— What you are asked to do —
Return the data below exactly as given, except for the images.

— Material provided —
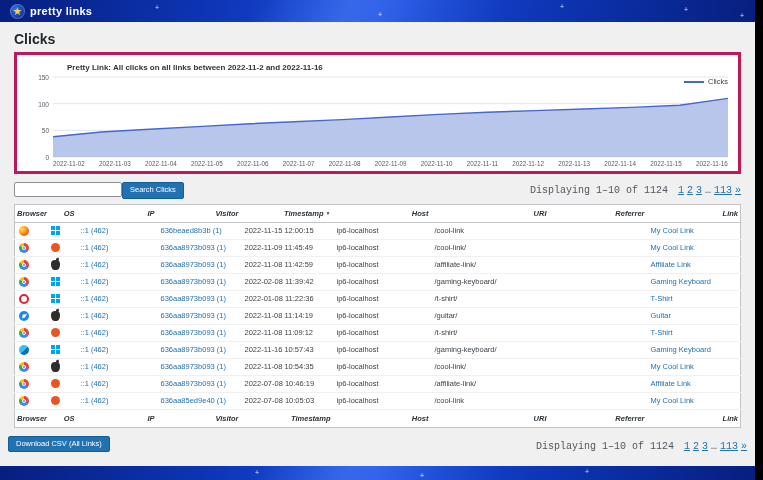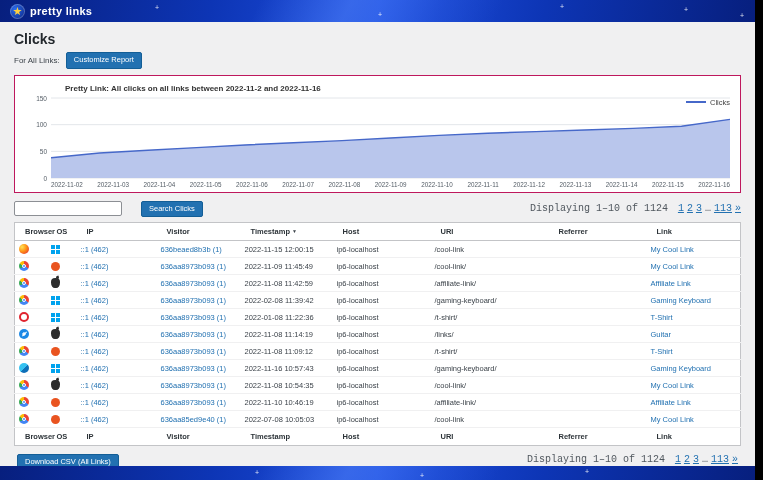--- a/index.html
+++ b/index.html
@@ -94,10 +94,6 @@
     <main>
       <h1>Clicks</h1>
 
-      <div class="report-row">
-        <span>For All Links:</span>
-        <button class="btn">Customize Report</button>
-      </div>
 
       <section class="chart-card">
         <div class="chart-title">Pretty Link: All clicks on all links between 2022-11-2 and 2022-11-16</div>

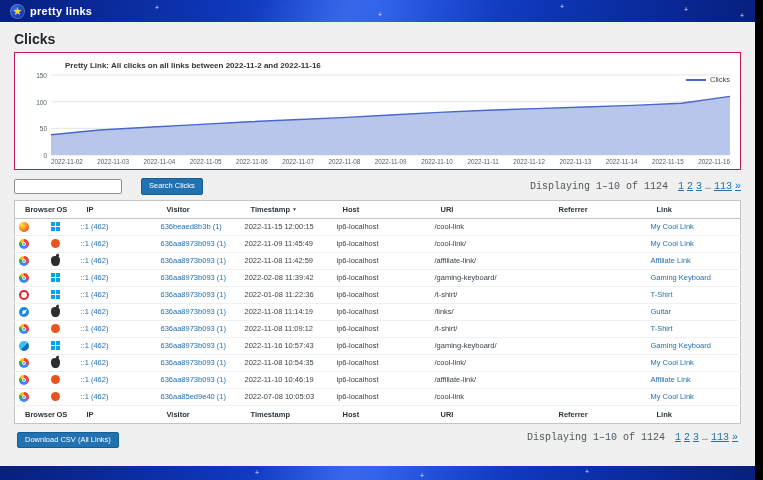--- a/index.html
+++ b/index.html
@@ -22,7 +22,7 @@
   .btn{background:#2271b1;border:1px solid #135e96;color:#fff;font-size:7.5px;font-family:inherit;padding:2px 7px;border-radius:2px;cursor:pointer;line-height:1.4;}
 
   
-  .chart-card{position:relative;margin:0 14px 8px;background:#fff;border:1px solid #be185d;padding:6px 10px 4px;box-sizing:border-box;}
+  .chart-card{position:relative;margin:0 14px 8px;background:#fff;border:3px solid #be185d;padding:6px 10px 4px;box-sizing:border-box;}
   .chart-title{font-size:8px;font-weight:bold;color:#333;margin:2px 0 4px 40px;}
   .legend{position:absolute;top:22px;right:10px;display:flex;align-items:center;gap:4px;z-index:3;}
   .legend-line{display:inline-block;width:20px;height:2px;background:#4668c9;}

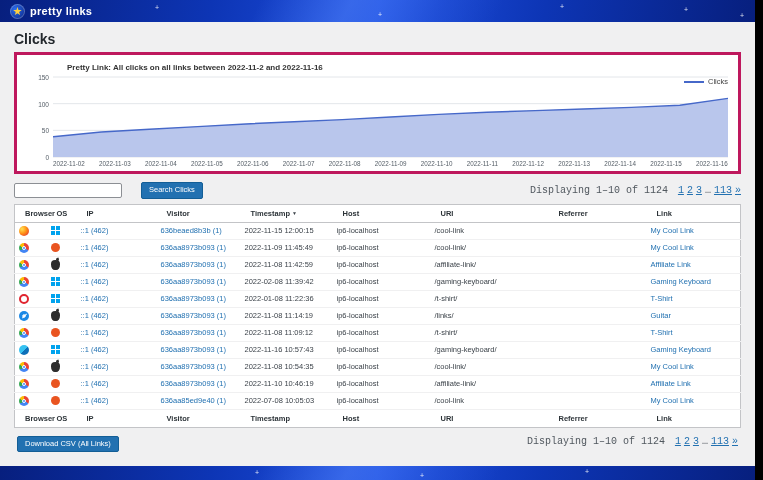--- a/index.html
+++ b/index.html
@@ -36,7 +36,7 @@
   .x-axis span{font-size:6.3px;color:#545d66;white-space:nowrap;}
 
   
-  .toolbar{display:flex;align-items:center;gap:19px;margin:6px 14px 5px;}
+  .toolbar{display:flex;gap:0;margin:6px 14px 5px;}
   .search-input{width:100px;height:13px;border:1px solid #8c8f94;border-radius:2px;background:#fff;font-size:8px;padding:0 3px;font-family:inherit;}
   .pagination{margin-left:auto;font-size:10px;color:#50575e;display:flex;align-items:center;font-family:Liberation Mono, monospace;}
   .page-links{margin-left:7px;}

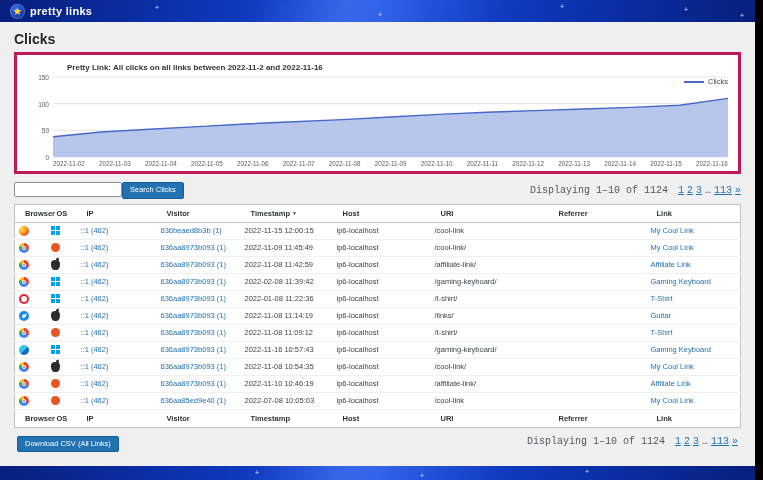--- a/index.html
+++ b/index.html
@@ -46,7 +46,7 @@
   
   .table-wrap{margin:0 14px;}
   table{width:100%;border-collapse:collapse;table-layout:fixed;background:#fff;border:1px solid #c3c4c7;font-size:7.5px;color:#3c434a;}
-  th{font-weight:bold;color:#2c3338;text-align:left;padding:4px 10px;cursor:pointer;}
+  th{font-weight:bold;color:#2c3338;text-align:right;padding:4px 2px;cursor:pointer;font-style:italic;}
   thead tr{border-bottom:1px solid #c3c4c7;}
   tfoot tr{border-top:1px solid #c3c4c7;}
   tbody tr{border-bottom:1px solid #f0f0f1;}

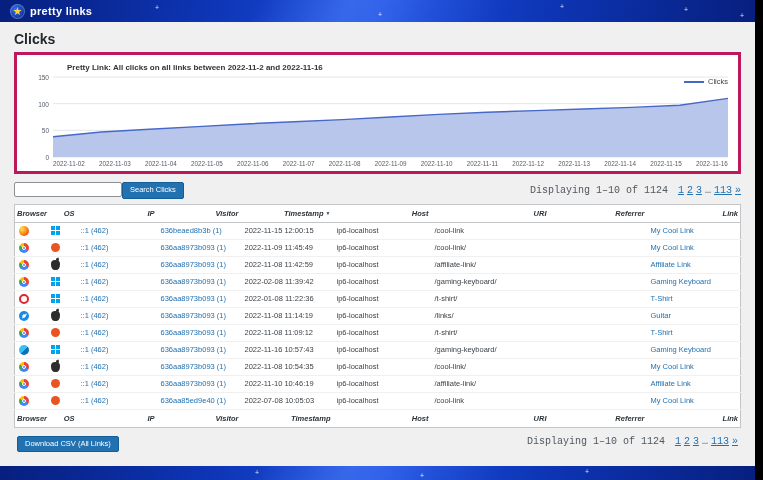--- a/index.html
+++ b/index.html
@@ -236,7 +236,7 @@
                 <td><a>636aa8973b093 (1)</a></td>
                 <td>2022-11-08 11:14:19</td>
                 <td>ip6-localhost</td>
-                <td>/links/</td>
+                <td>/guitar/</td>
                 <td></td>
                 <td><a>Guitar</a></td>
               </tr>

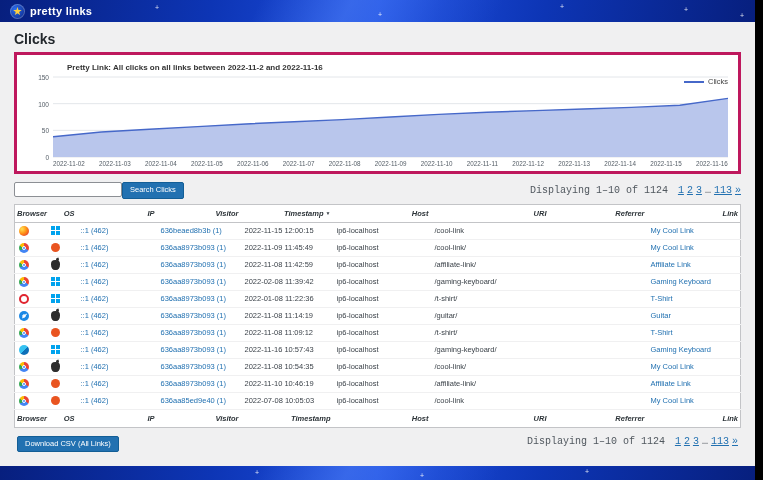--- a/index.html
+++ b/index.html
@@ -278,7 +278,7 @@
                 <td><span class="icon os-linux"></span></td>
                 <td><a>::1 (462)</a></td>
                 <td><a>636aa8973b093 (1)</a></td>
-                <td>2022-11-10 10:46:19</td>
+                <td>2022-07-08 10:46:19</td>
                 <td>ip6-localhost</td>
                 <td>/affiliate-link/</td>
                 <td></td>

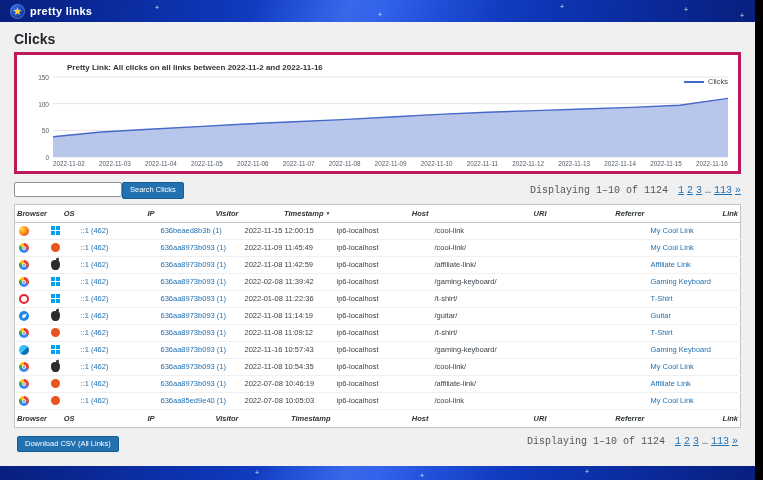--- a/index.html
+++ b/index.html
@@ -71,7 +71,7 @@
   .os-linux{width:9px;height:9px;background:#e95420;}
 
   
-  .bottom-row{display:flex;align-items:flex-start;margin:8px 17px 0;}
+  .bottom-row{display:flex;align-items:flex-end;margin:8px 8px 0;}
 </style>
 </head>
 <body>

— Answer area —
--- a/index.html
+++ b/index.html
@@ -94,10 +94,6 @@
     <main>
       <h1>Clicks</h1>
 
-      <div class="report-row">
-        <span>For All Links:</span>
-        <button class="btn">Customize Report</button>
-      </div>
 
       <section class="chart-card">
         <div class="chart-title">Pretty Link: All clicks on all links between 2022-11-2 and 2022-11-16</div>

--- a/index.html
+++ b/index.html
@@ -22,7 +22,7 @@
   .btn{background:#2271b1;border:1px solid #135e96;color:#fff;font-size:7.5px;font-family:inherit;padding:2px 7px;border-radius:2px;cursor:pointer;line-height:1.4;}
 
   
-  .chart-card{position:relative;margin:0 14px 8px;background:#fff;border:1px solid #be185d;padding:6px 10px 4px;box-sizing:border-box;}
+  .chart-card{position:relative;margin:0 14px 8px;background:#fff;border:3px solid #be185d;padding:6px 10px 4px;box-sizing:border-box;}
   .chart-title{font-size:8px;font-weight:bold;color:#333;margin:2px 0 4px 40px;}
   .legend{position:absolute;top:22px;right:10px;display:flex;align-items:center;gap:4px;z-index:3;}
   .legend-line{display:inline-block;width:20px;height:2px;background:#4668c9;}

--- a/index.html
+++ b/index.html
@@ -36,7 +36,7 @@
   .x-axis span{font-size:6.3px;color:#545d66;white-space:nowrap;}
 
   
-  .toolbar{display:flex;align-items:center;gap:19px;margin:6px 14px 5px;}
+  .toolbar{display:flex;gap:0;margin:6px 14px 5px;}
   .search-input{width:100px;height:13px;border:1px solid #8c8f94;border-radius:2px;background:#fff;font-size:8px;padding:0 3px;font-family:inherit;}
   .pagination{margin-left:auto;font-size:10px;color:#50575e;display:flex;align-items:center;font-family:Liberation Mono, monospace;}
   .page-links{margin-left:7px;}

--- a/index.html
+++ b/index.html
@@ -46,7 +46,7 @@
   
   .table-wrap{margin:0 14px;}
   table{width:100%;border-collapse:collapse;table-layout:fixed;background:#fff;border:1px solid #c3c4c7;font-size:7.5px;color:#3c434a;}
-  th{font-weight:bold;color:#2c3338;text-align:left;padding:4px 10px;cursor:pointer;}
+  th{font-weight:bold;color:#2c3338;text-align:right;padding:4px 2px;cursor:pointer;font-style:italic;}
   thead tr{border-bottom:1px solid #c3c4c7;}
   tfoot tr{border-top:1px solid #c3c4c7;}
   tbody tr{border-bottom:1px solid #f0f0f1;}

--- a/index.html
+++ b/index.html
@@ -236,7 +236,7 @@
                 <td><a>636aa8973b093 (1)</a></td>
                 <td>2022-11-08 11:14:19</td>
                 <td>ip6-localhost</td>
-                <td>/links/</td>
+                <td>/guitar/</td>
                 <td></td>
                 <td><a>Guitar</a></td>
               </tr>

--- a/index.html
+++ b/index.html
@@ -278,7 +278,7 @@
                 <td><span class="icon os-linux"></span></td>
                 <td><a>::1 (462)</a></td>
                 <td><a>636aa8973b093 (1)</a></td>
-                <td>2022-11-10 10:46:19</td>
+                <td>2022-07-08 10:46:19</td>
                 <td>ip6-localhost</td>
                 <td>/affiliate-link/</td>
                 <td></td>

--- a/index.html
+++ b/index.html
@@ -71,7 +71,7 @@
   .os-linux{width:9px;height:9px;background:#e95420;}
 
   
-  .bottom-row{display:flex;align-items:flex-start;margin:8px 17px 0;}
+  .bottom-row{display:flex;align-items:flex-end;margin:8px 8px 0;}
 </style>
 </head>
 <body>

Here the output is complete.